Wong told the same show that the monthly water bill for Hong Kong-style cafes, or cha chaan teng, was about HK$1,000, saying it could go up to HK$10,000 for bigger restaurants.

“Given that Hong Kong’s economy has not fully recovered, especially since the catering industry has been suffering in the past year and facing operational difficulties, even a small increase in costs would greatly worsen our situation,” he said.

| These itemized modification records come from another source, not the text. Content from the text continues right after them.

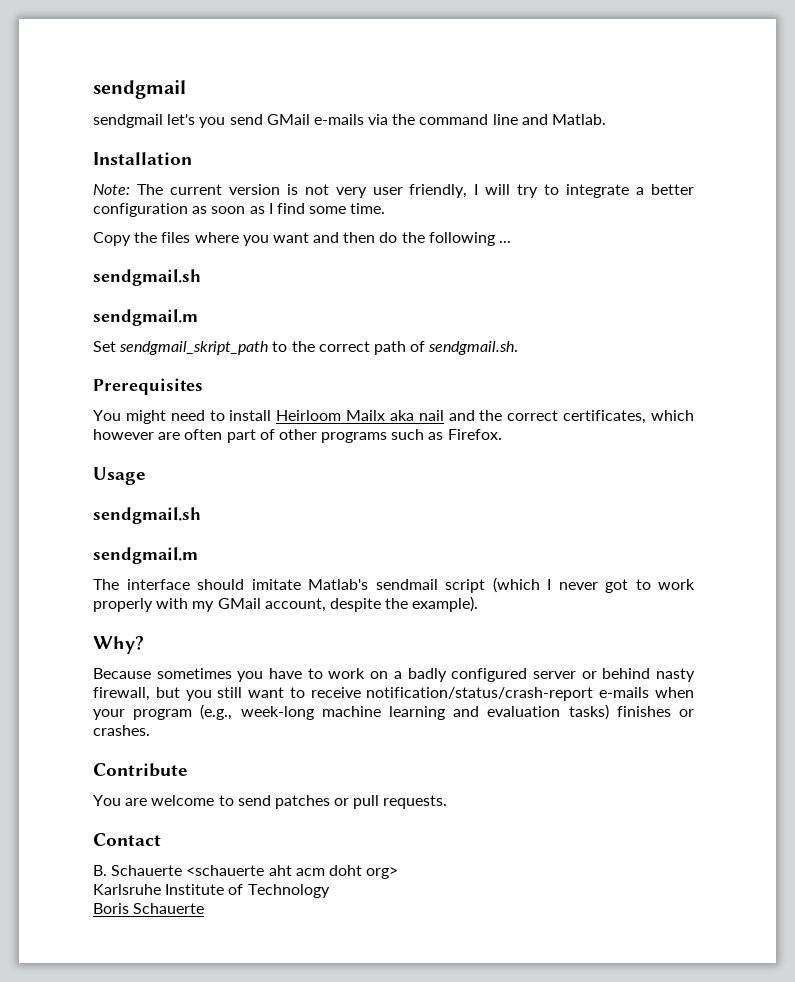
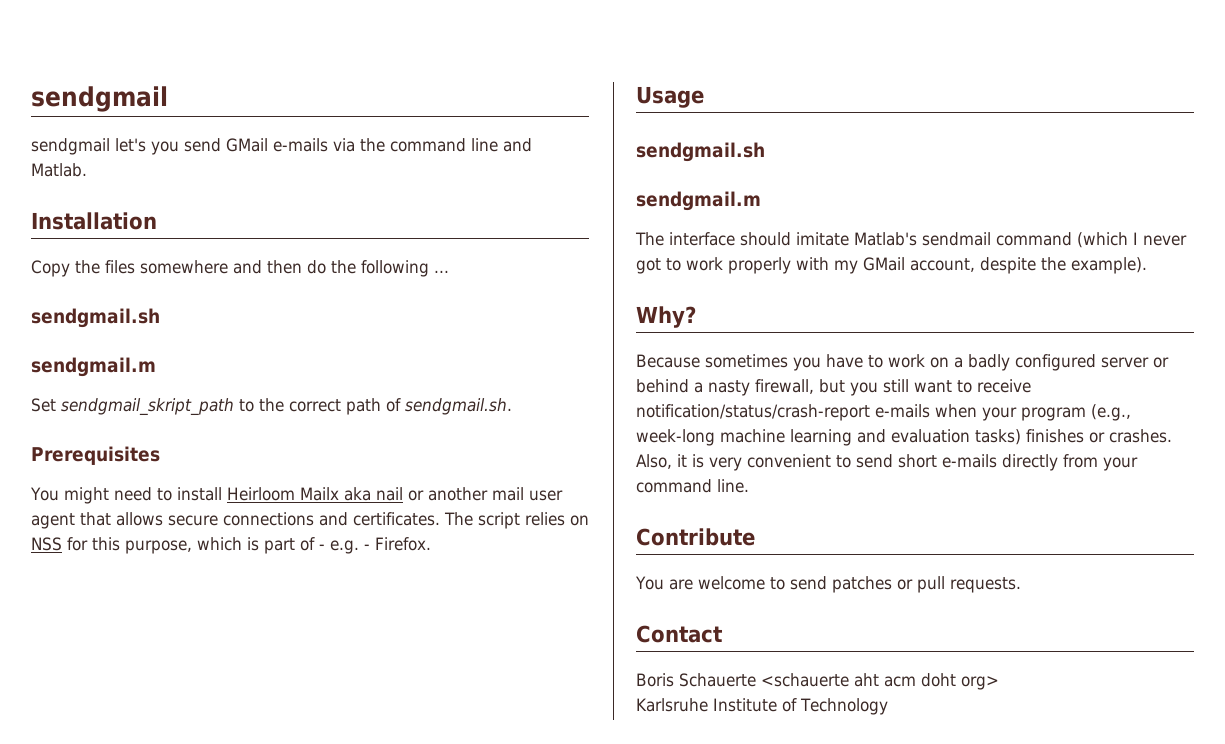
[93,184,694,198] [93,203,386,217] // Note: The current version is not very user friendly, I will try to integrate a better configuration as soon as I find some time. -> (157, 221) none
[194,232,309,246] where you want -> [140,260,228,274] somewhere
[448,410,695,424] [93,429,444,443] and the correct certificates, which however are often part of other programs such as -> [407,487,563,501] [31,512,589,529] [31,537,370,554] or another mail user agent that allows secure connections and certificates. The script relies on NSS for this purpose, which is part of - e.g. -
[445,579,485,593] script -> [996,232,1072,246] command
(651, 673) none -> [694,382,703,393] a
(150, 730) none -> [636,454,1138,471] [636,479,749,493] Also, it is very convenient to send short e-mails directly from your command line.
[93,865,107,876] B. -> [636,673,674,687] Boris
[93,903,205,914] // Boris Schauerte -> (888, 706) none

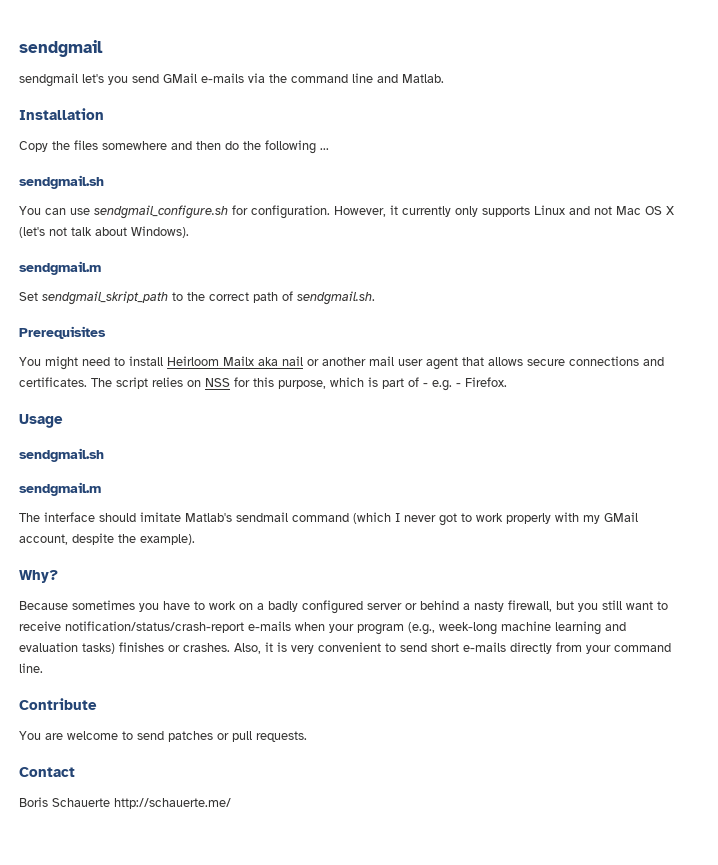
(160, 318) none -> [19,205,674,219] [19,226,189,238] // You can use sendgmail_configure.sh for configuration. However, it currently only supports Linux and not Mac OS X (let's not talk about Windows).
[761,673,999,690] [636,698,888,715] <schauerte aht acm doht org> // Karlsruhe Institute of Technology -> [114,798,231,809] http://schauerte.me/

Shing Mun Reservoir. Number of water users increased from 2.2 million to 3.2 million over 30 years. Photo: Felix Wong

He added that he was concerned that authorities raising water prices would trigger an increase in other utilities and lead to higher inflation rates.

“With many Hongkongers travelling to mainland China, restaurants dare not transfer the cost to consumers for fear this would make spending in other mainland cities more value-for-money,” he said.

Department director Roger Wong Yan-lok told local media that adjusting water tariffs was necessary but should be done in “humane and gentle manner”.

He noted that local water bills currently accounted for about 0.1 to 0.2 per cent of household expenditure, which was much lower than the 1 to 2 per cent in other advanced cities.

In January, finance minister Paul Chan Mo-po said he would review some public service charges that had not been adjusted for a long time and those based on a user-pays principle, the costs of which the government could not recoup, in a bid to boost revenue and balance the books.

Public service charges accounted for less than 4 per cent, or HK$21 billion, of total revenue, estimated to be HK$543 billion, according to the 2023-24 budget.